What needs to be done
Which lines of the data hold the word "古書書籍"? Copy all of them.

Provided information Block Start

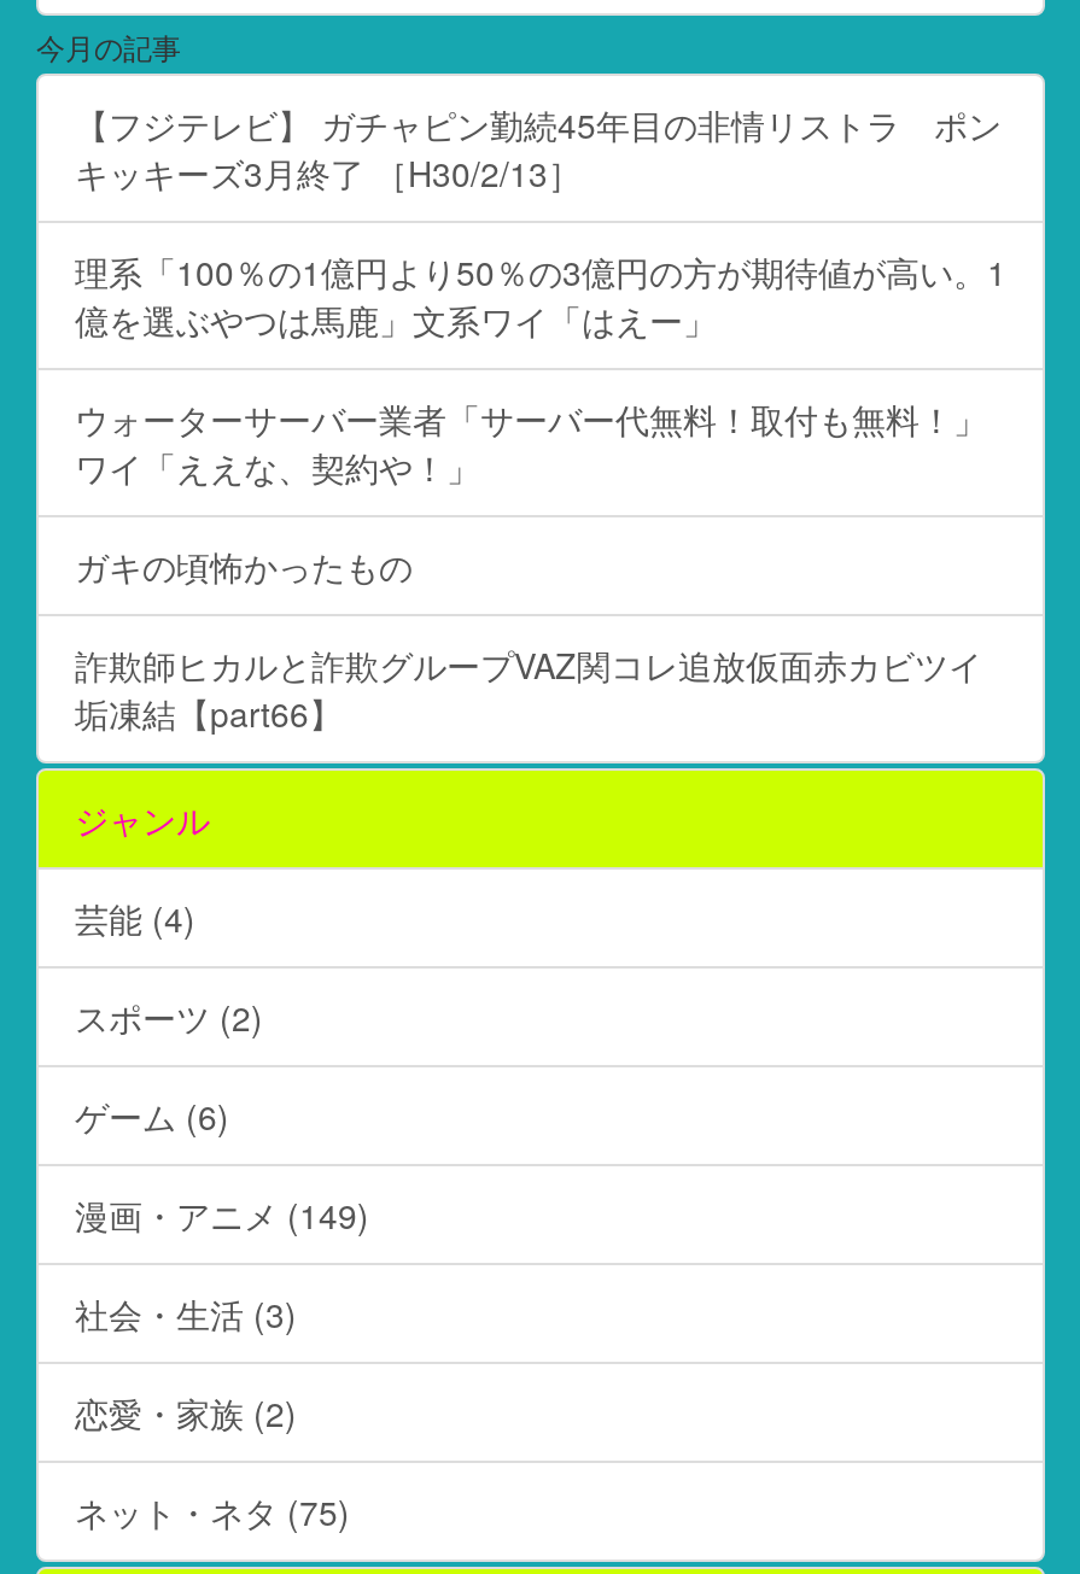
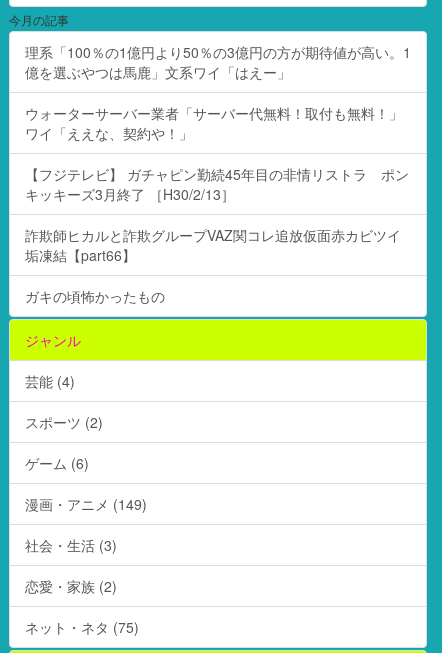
moved [75,100,1002,197] -> [25,164,409,204]: 【フジテレビ】 ガチャピン勤続45年目の非情リストラ ポン | キッキーズ3月終了 ［H30/2/13］
moved [75,247,1006,491] -> [25,42,411,143]: 理系「100％の1億円より50％の3億円の方が期待値が高い。1 | 億を選ぶやつは馬鹿」文系ワイ「はえー」 | ウォーターサーバー業者「サーバー代無料！取付も無料！」 | ワイ「ええな、契約や！」
moved [75,542,413,590] -> [25,286,165,306]: ガキの頃怖かったもの
moved [75,640,982,737] -> [25,225,401,265]: 詐欺師ヒカルと詐欺グループVAZ関コレ追放仮面赤カビツイ | 垢凍結【part66】

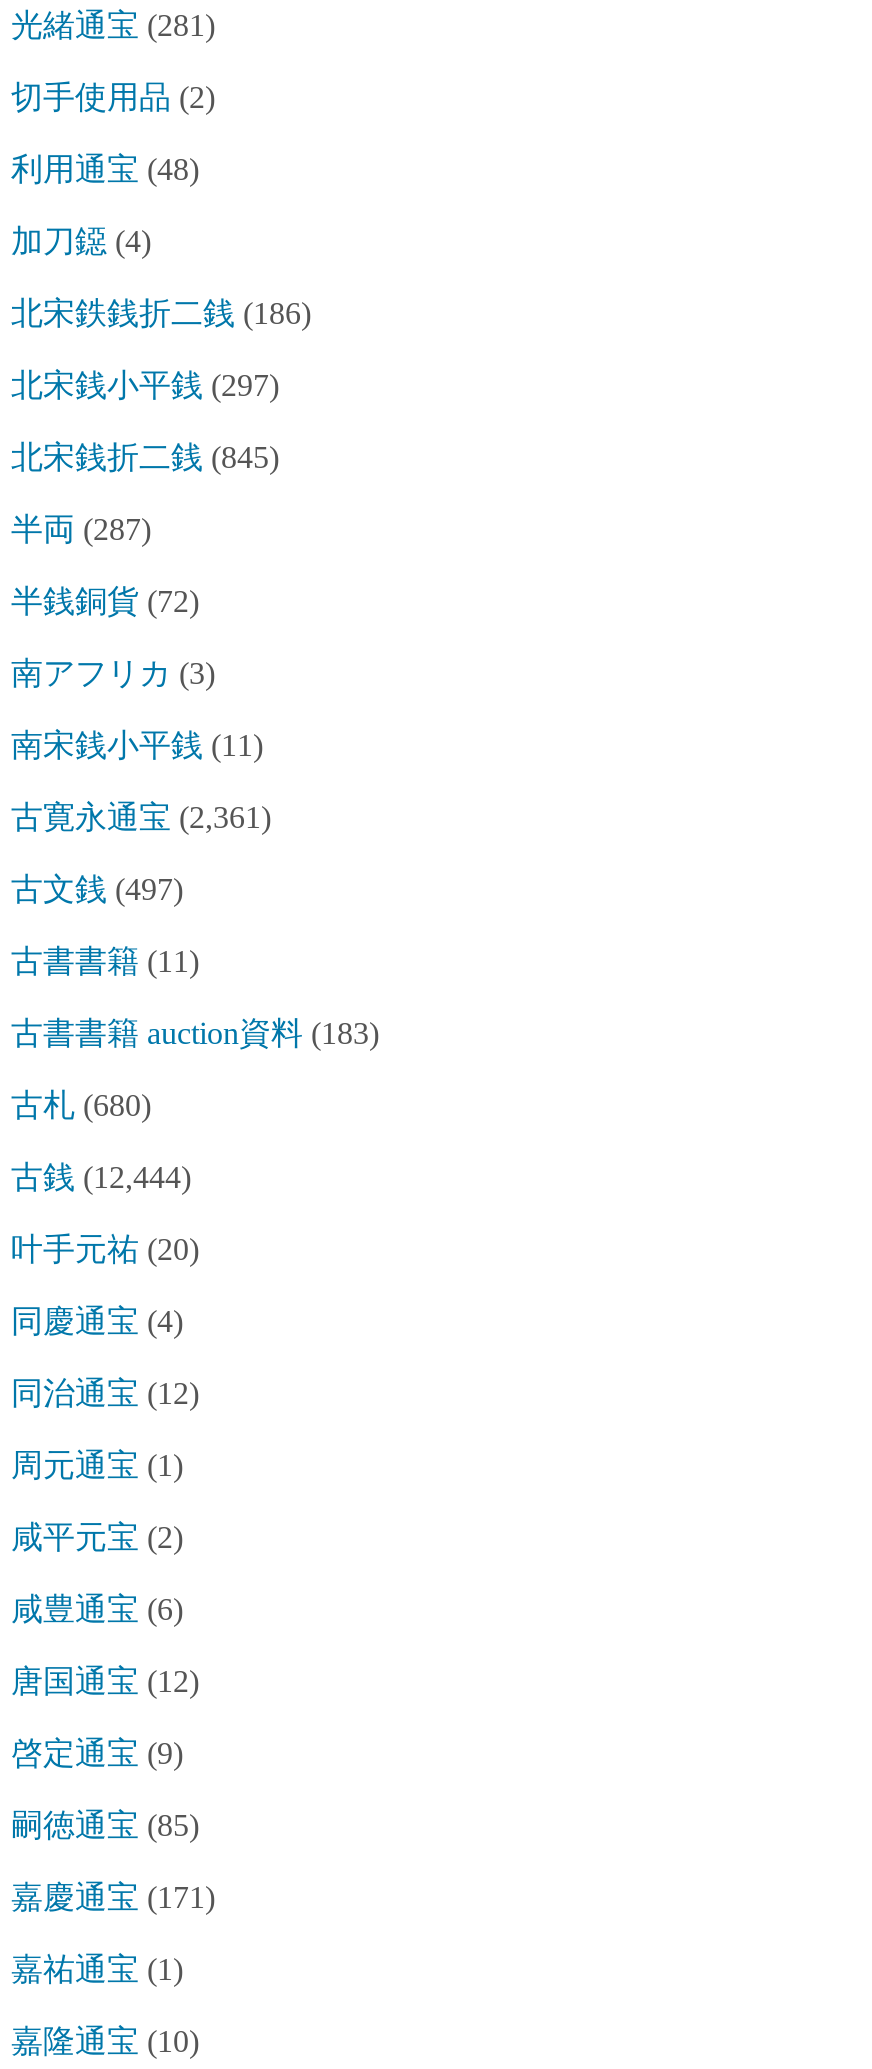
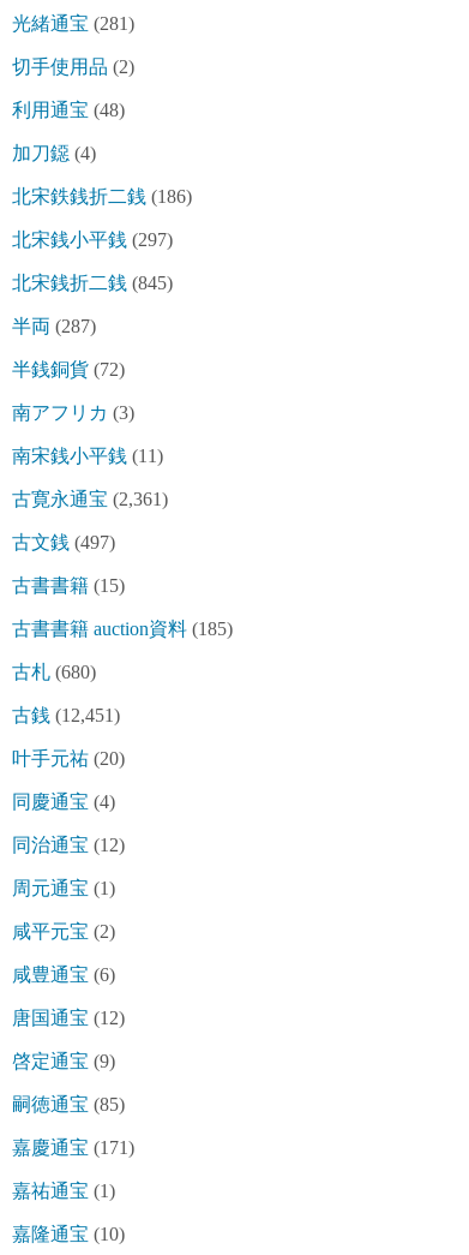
[11,944,199,978] 古書書籍(11) -> [12,575,125,596] 古書書籍(15)
[11,1016,379,1050] 古書書籍 auction資料(183) -> [12,618,233,639] 古書書籍 auction資料(185)
[11,1160,191,1194] 古銭(12,444) -> [12,705,120,725] 古銭(12,451)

Provided information Block End

Result below
[11,944,199,978] 古書書籍(11) -> [12,575,125,596] 古書書籍(15)
[11,1016,379,1050] 古書書籍 auction資料(183) -> [12,618,233,639] 古書書籍 auction資料(185)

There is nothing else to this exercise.